(THE DATA Opens)
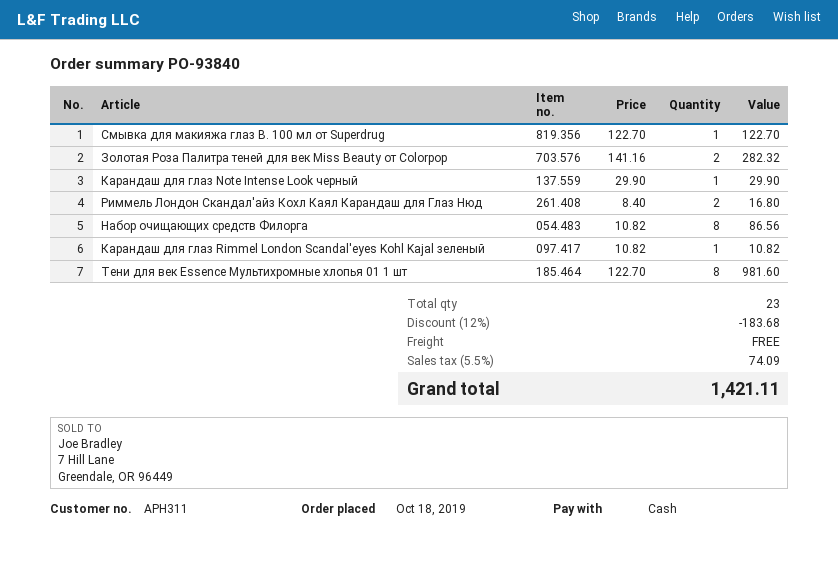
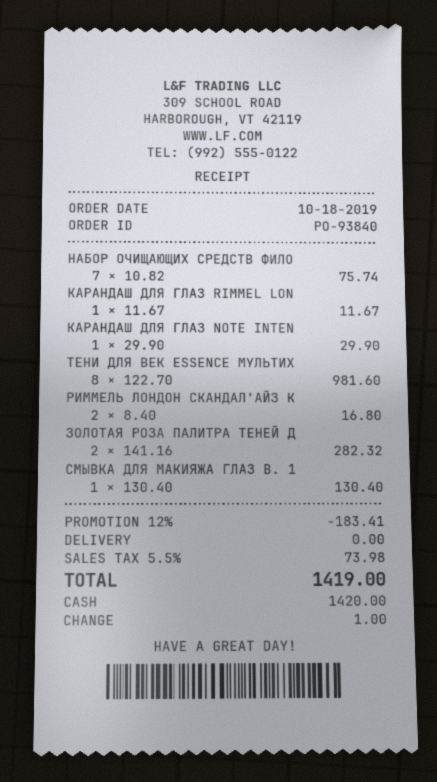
Смывка для макияжа глаз B. 100 мл от Superdrug: 1 x 122.70 = 122.70 -> 1 x 130.40 = 130.40
Набор очищающих средств Филорга: 8 x 10.82 = 86.56 -> 7 x 10.82 = 75.74
Карандаш для глаз Rimmel London Scandal'eyes Kohl Kajal зеленый: 1 x 10.82 = 10.82 -> 1 x 11.67 = 11.67
discount: 12% = 183.68 -> 12% = 183.41
tax: 5.5% = 74.09 -> 5.5% = 73.98
total: 1421.11 -> 1419.00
(THE DATA Closes)
PROBLEM TO SOLVE -
Copy each line of the listing that holds the word "глаз".

SOLUTION -
Смывка для макияжа глаз B. 100 мл от Superdrug: 1 x 122.70 = 122.70 -> 1 x 130.40 = 130.40
Карандаш для глаз Rimmel London Scandal'eyes Kohl Kajal зеленый: 1 x 10.82 = 10.82 -> 1 x 11.67 = 11.67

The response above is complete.